Data to examine:
****************************************
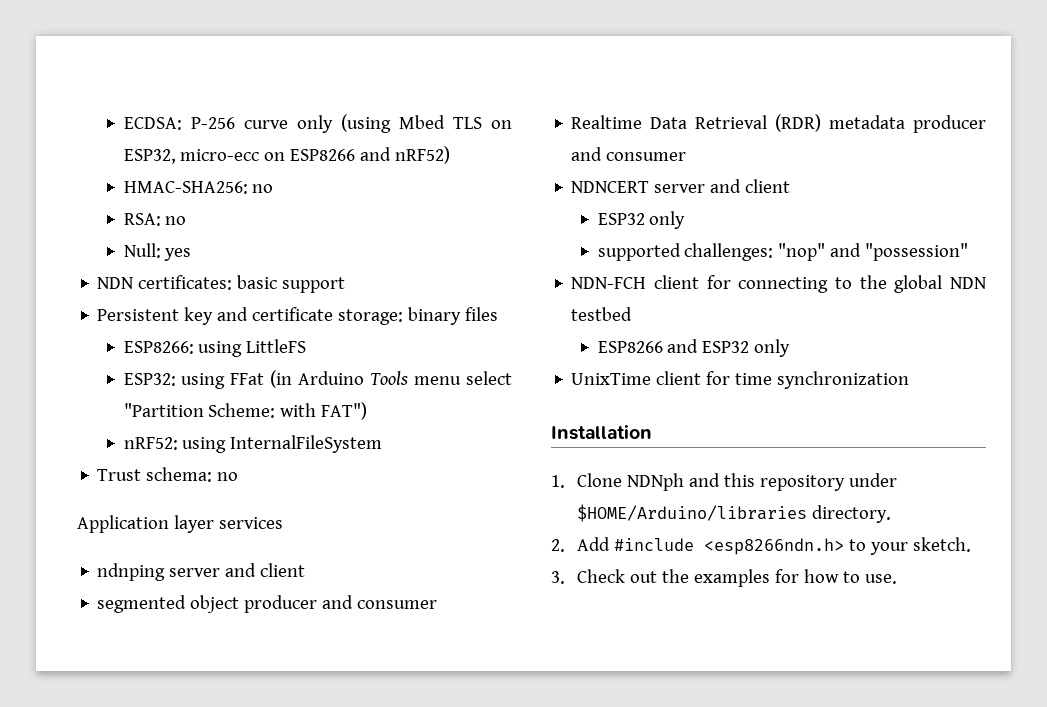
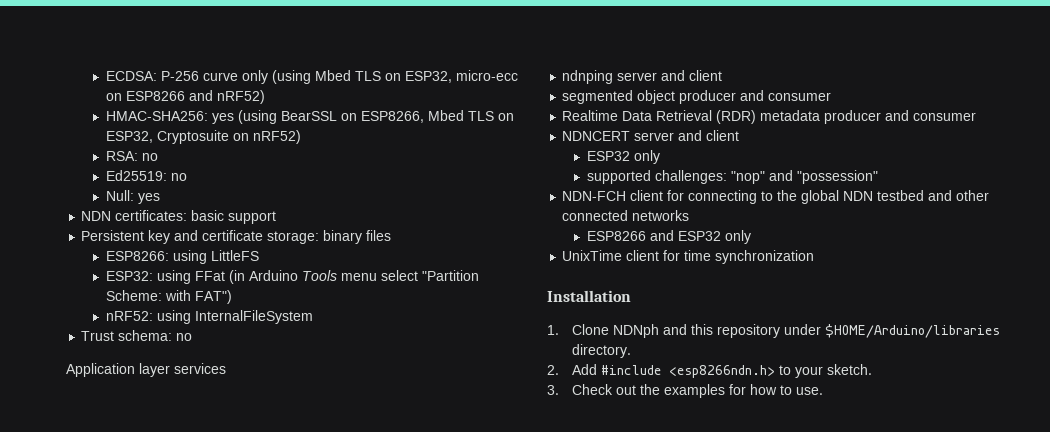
- HMAC-SHA256: no
+ HMAC-SHA256: yes (using BearSSL on ESP8266, Mbed TLS on ESP32, Cryptosuite on nRF52)
  RSA: no
+ Ed25519: no
- NDN-FCH client for connecting to the global NDN testbed
+ NDN-FCH client for connecting to the global NDN testbed and other connected networks

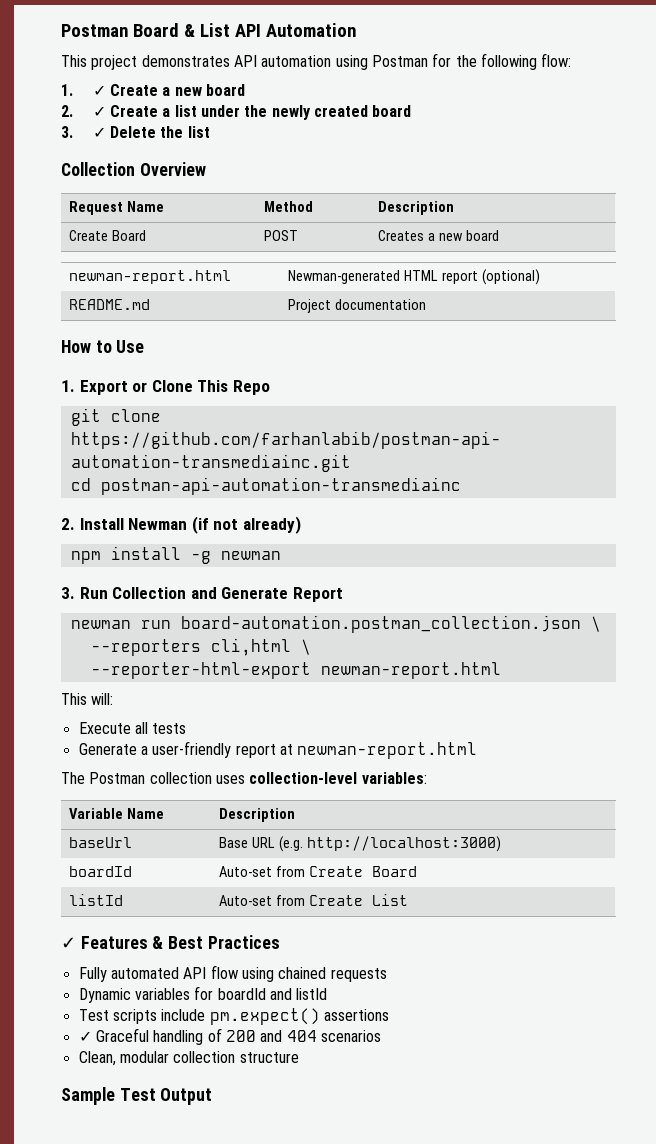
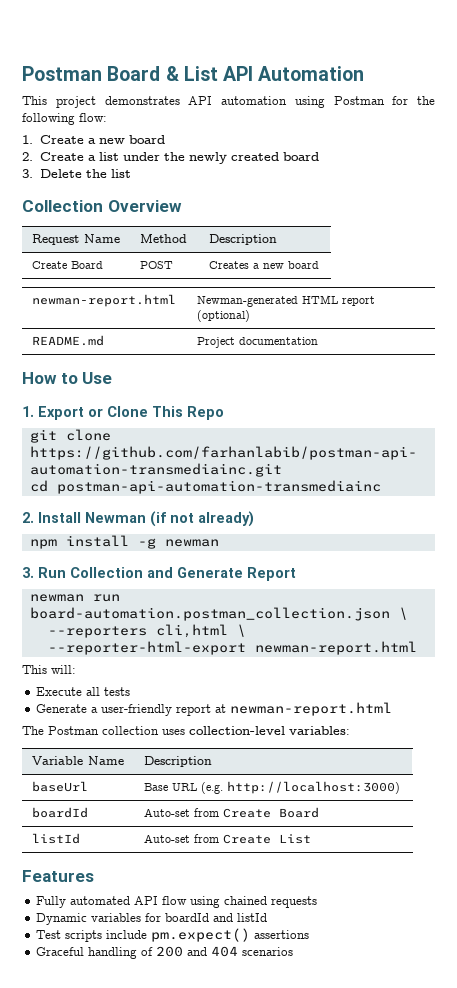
- 1. ✓ Create a new board
+ 1. Create a new board
- 2. ✓ Create a list under the newly created board
+ 2. Create a list under the newly created board
- 3. ✓ Delete the list
+ 3. Delete the list
- ✓ Features & Best Practices
+ Features
- ✓ Graceful handling of 200 and 404 scenarios
+ Graceful handling of 200 and 404 scenarios
- Clean, modular collection structure
- Sample Test Output

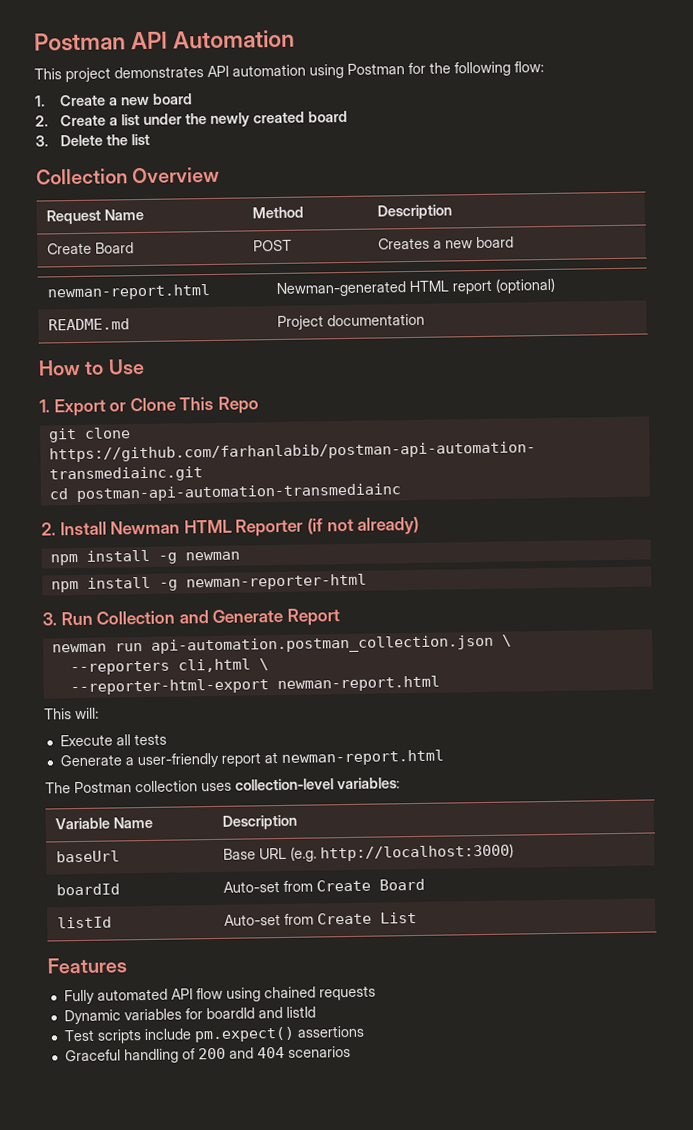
- Postman Board & List API Automation
+ Postman API Automation
- 2. Install Newman (if not already)
+ 2. Install Newman HTML Reporter (if not already)
+ npm install -g newman-reporter-html
- newman run board-automation.postman_collection.json \
+ newman run api-automation.postman_collection.json \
****************************************
Exercise description: Word for word, write out each line of the records, but leave the pictures behind.

Solution to this exercise:
- HMAC-SHA256: no
+ HMAC-SHA256: yes (using BearSSL on ESP8266, Mbed TLS on ESP32, Cryptosuite on nRF52)
  RSA: no
+ Ed25519: no
- NDN-FCH client for connecting to the global NDN testbed
+ NDN-FCH client for connecting to the global NDN testbed and other connected networks

- 1. ✓ Create a new board
+ 1. Create a new board
- 2. ✓ Create a list under the newly created board
+ 2. Create a list under the newly created board
- 3. ✓ Delete the list
+ 3. Delete the list
- ✓ Features & Best Practices
+ Features
- ✓ Graceful handling of 200 and 404 scenarios
+ Graceful handling of 200 and 404 scenarios
- Clean, modular collection structure
- Sample Test Output

- Postman Board & List API Automation
+ Postman API Automation
- 2. Install Newman (if not already)
+ 2. Install Newman HTML Reporter (if not already)
+ npm install -g newman-reporter-html
- newman run board-automation.postman_collection.json \
+ newman run api-automation.postman_collection.json \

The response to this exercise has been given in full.